La gym anxiety existe, la plupart des femmes ne vont pas à la salle, car elles ont peur. S’il y a des espaces prévus pour elle, il y a toujours la peur de se faire juger. Par les hommes et par les pairs. Mais avec les Muscles Mommy, on retrouve une forme d’empourvoiement, une affirmation de ce que peut être « la nouvelle femme ». 

La catcheuse Rhea Ripley, muscle mommy aux allures gothiques, prenant la pose en tirant le ring

Les réseaux sociaux ont alors poussé les femmes à aller à la salle de musculation. À lutter contre le cliché disant que si une femme fait de la musculation, elle ressemblera à un homme. D’ailleurs, en tant que personne transmasculine, cette phrase me fait grincer des dents.

C’est quoi, ressembler à un homme ? C’est quoi ressembler à une femme ? 

Les Muscles Mommy : vrai mouvement queer ?

Au-delà de ces aspects, des personnalités comme Rhea Riplay montrent que l’on peut être féminine et balaise.

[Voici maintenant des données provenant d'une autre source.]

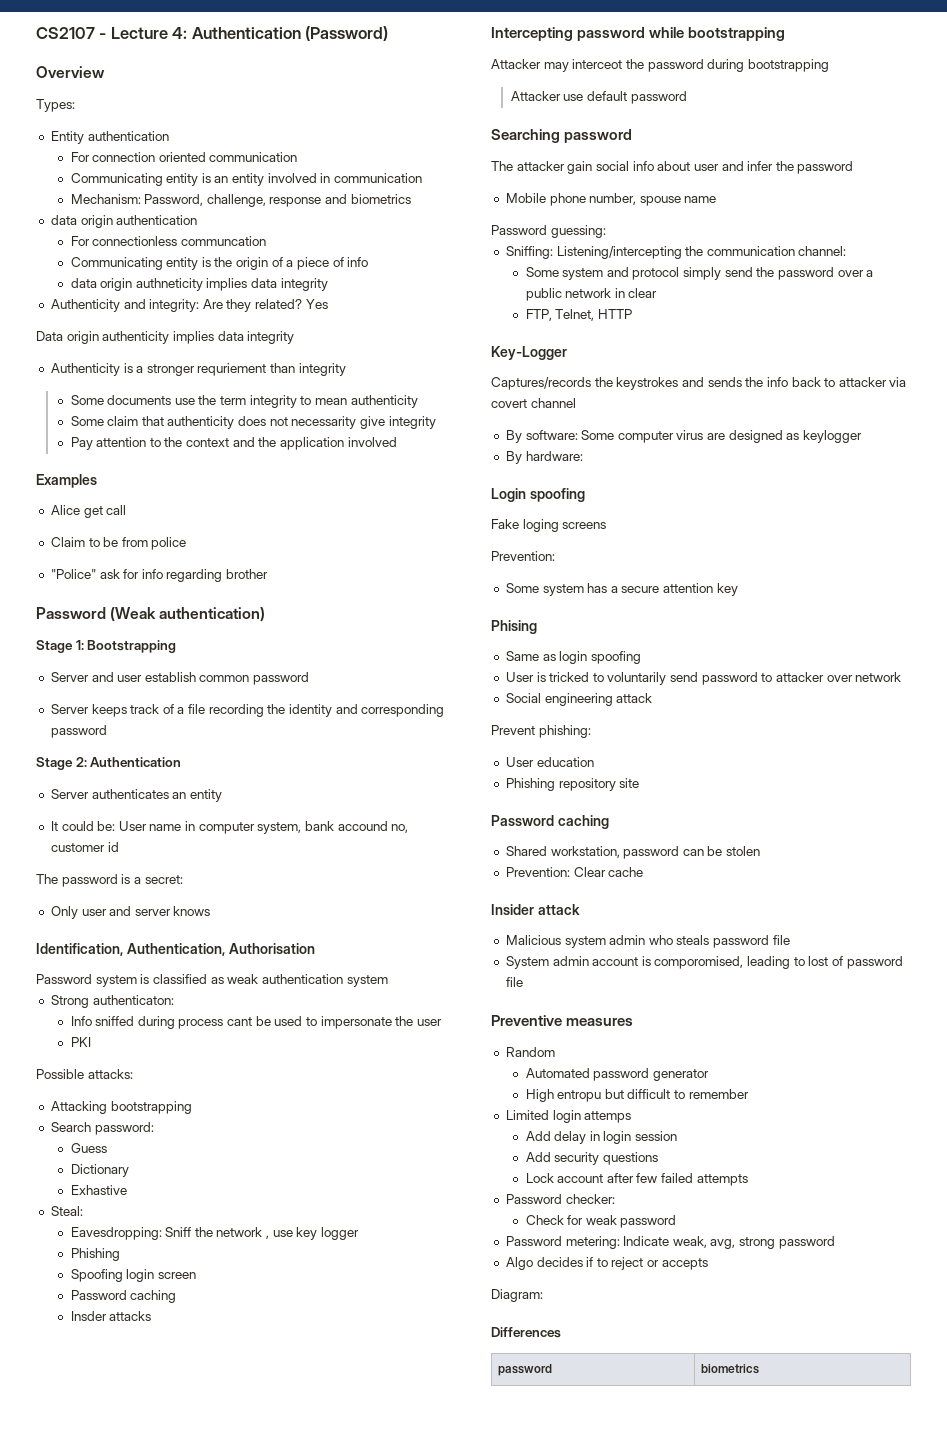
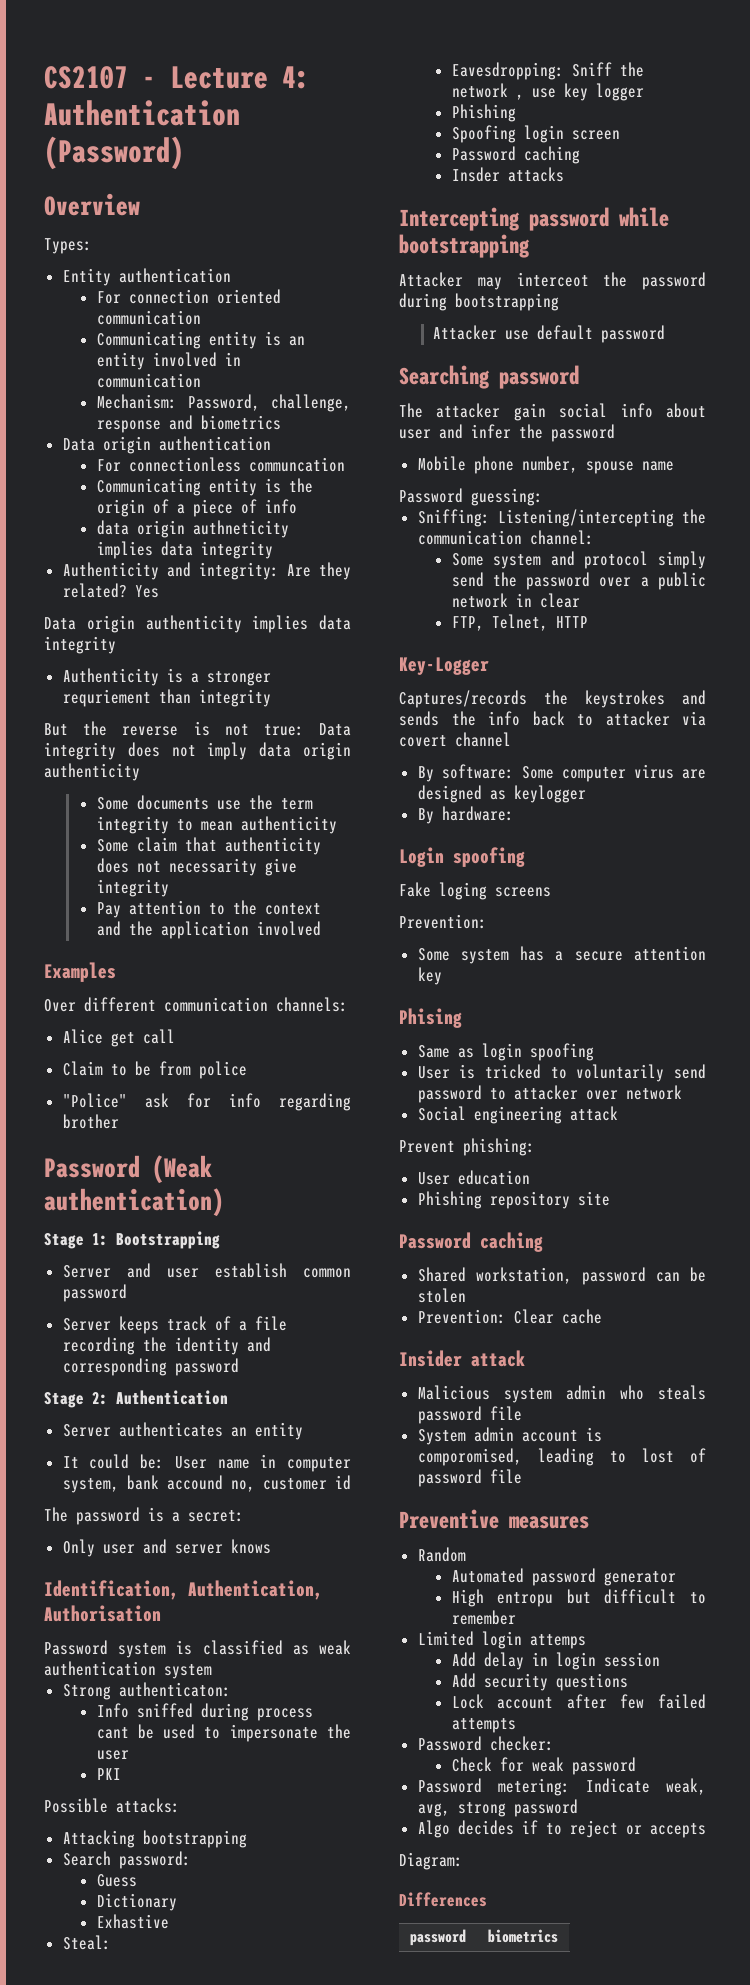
[50,215,77,225] data -> [62,438,95,451] Data
(346, 369) none -> [44,721,351,736] [44,742,351,760] [44,763,140,781] // But the reverse is not true: Data integrity does not imply data origin authenticity
(97, 481) none -> [44,997,348,1012] // Over different communication channels:

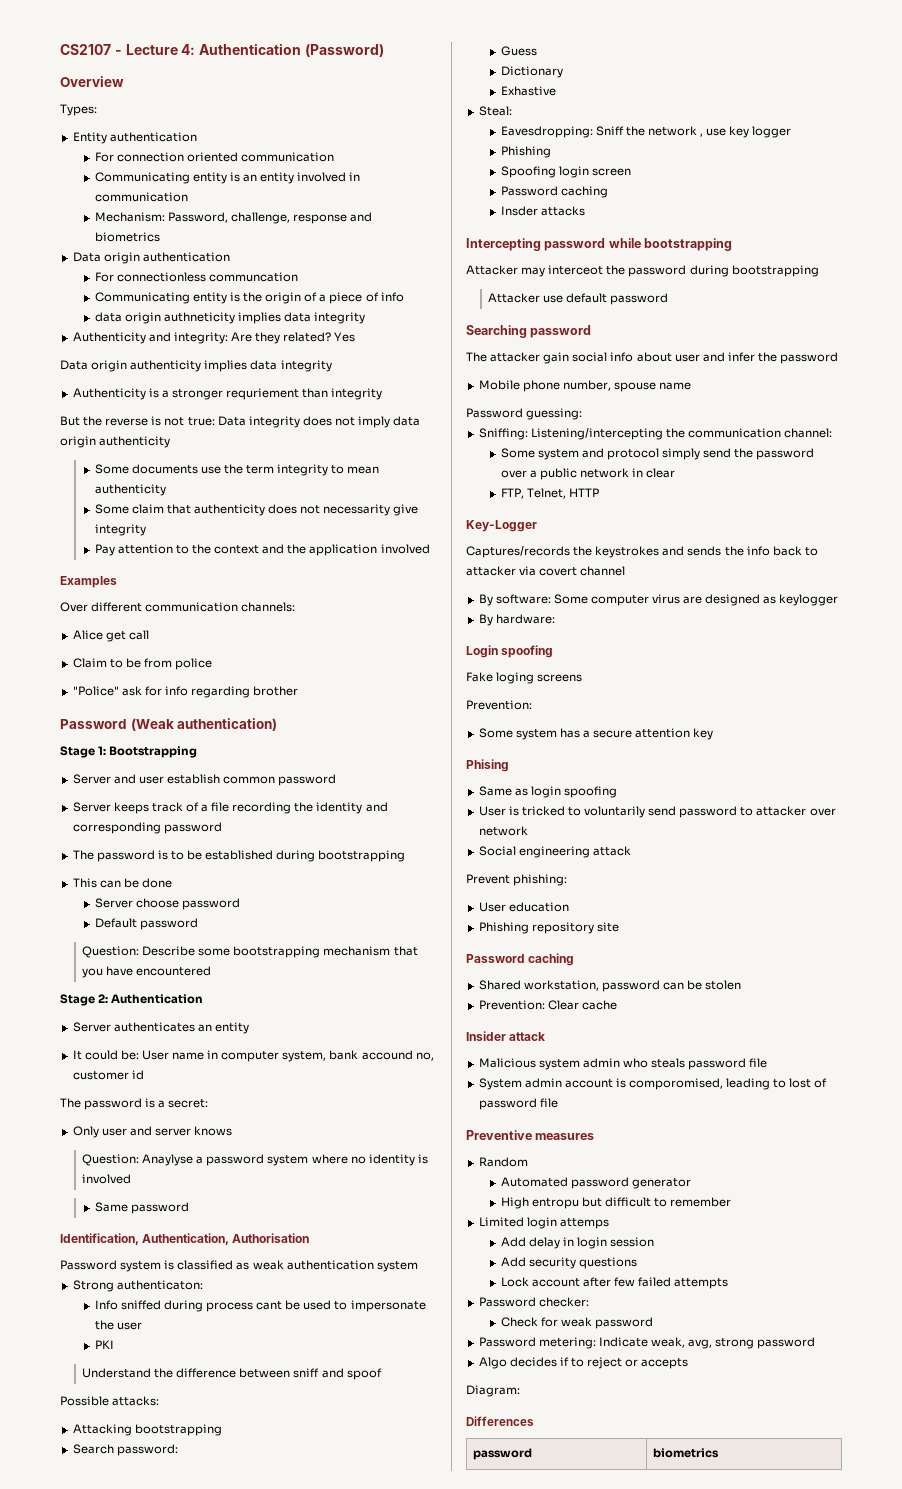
(239, 1367) none -> [72,850,406,862] [72,878,172,888] [94,898,240,910] [94,918,198,930] [82,946,418,958] [82,966,212,978] // The password is to be established during bootstrapping // This can be done // Server choose password // Default password // Question: Describe some bootstrapping mechanism that you have encountered
(271, 1546) none -> [82,1154,428,1166] [82,1174,132,1184] [94,1202,189,1214] // Question: Anaylyse a password system where no identity is involved // Same password
(121, 1774) none -> [82,1368,382,1380] // Understand the difference between sniff and spoof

Honnêtement, je pense qu’elle est la parfaite incarnation de la Muscle Mommy. Néanmoins, Rhea Riplay surfe sur la vague du queer-baiting. Si elle emprunte les codes butchs, elle n’a jamais officialisé le fait d’être lesbienne. 

Petite précision : quelques Tik Tok mentionnent qu’elle serait bisexuelle. Quand des médias disent qu’elle serait hétérosexuelle. Le Coming-Out est quelque chose de propre à chacun, et personne ne devrait se forcer à devoir le faire. 

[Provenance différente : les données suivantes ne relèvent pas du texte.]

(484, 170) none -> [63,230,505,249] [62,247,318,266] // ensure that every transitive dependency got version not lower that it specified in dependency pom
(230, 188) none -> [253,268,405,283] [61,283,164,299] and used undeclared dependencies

Pourtant, on peut comprendre la déception de la communauté LGBTQIA+, au vu de ses emprunts au queer-coding. Pour terminer, j’ajouterai que pour être bisexuel•le, il n’y a pas besoin d’avoir eu de relations avec une personne du même sexe pour le légitimer. 

Mais voilà, peut-être que Rhea Ripley est l’incarnation de l’héritage butch, avec ses muscles et son dos larges. Avec ses codes vestimentaires, très marqués. 

@buffcheekss

How to do the Muscle Mommy pose 👹

♬ original sound - jesse

Les Muscles Mommy sont-elle gender non-confirming ? Ou vont-elles devenir la norme ? Ou bien déplacent-elles les normes masculines sur les femmes ? En vérité, j’ai vu émerger d’autres mouvements internes à celui-ci. Des femmes montrant que la musculation et les réseaux sociaux sont avant tout une bonne lumière et du posing. Il y a la volonté de montrer le vrai derrière toutes ces heures passées à la salle. Qu’on a pas toustes H24 les abdominaux supers apparents, et que c’est normal.

Hâte de voir ce qu’il adviendra de ce phénomène dans les prochaines années.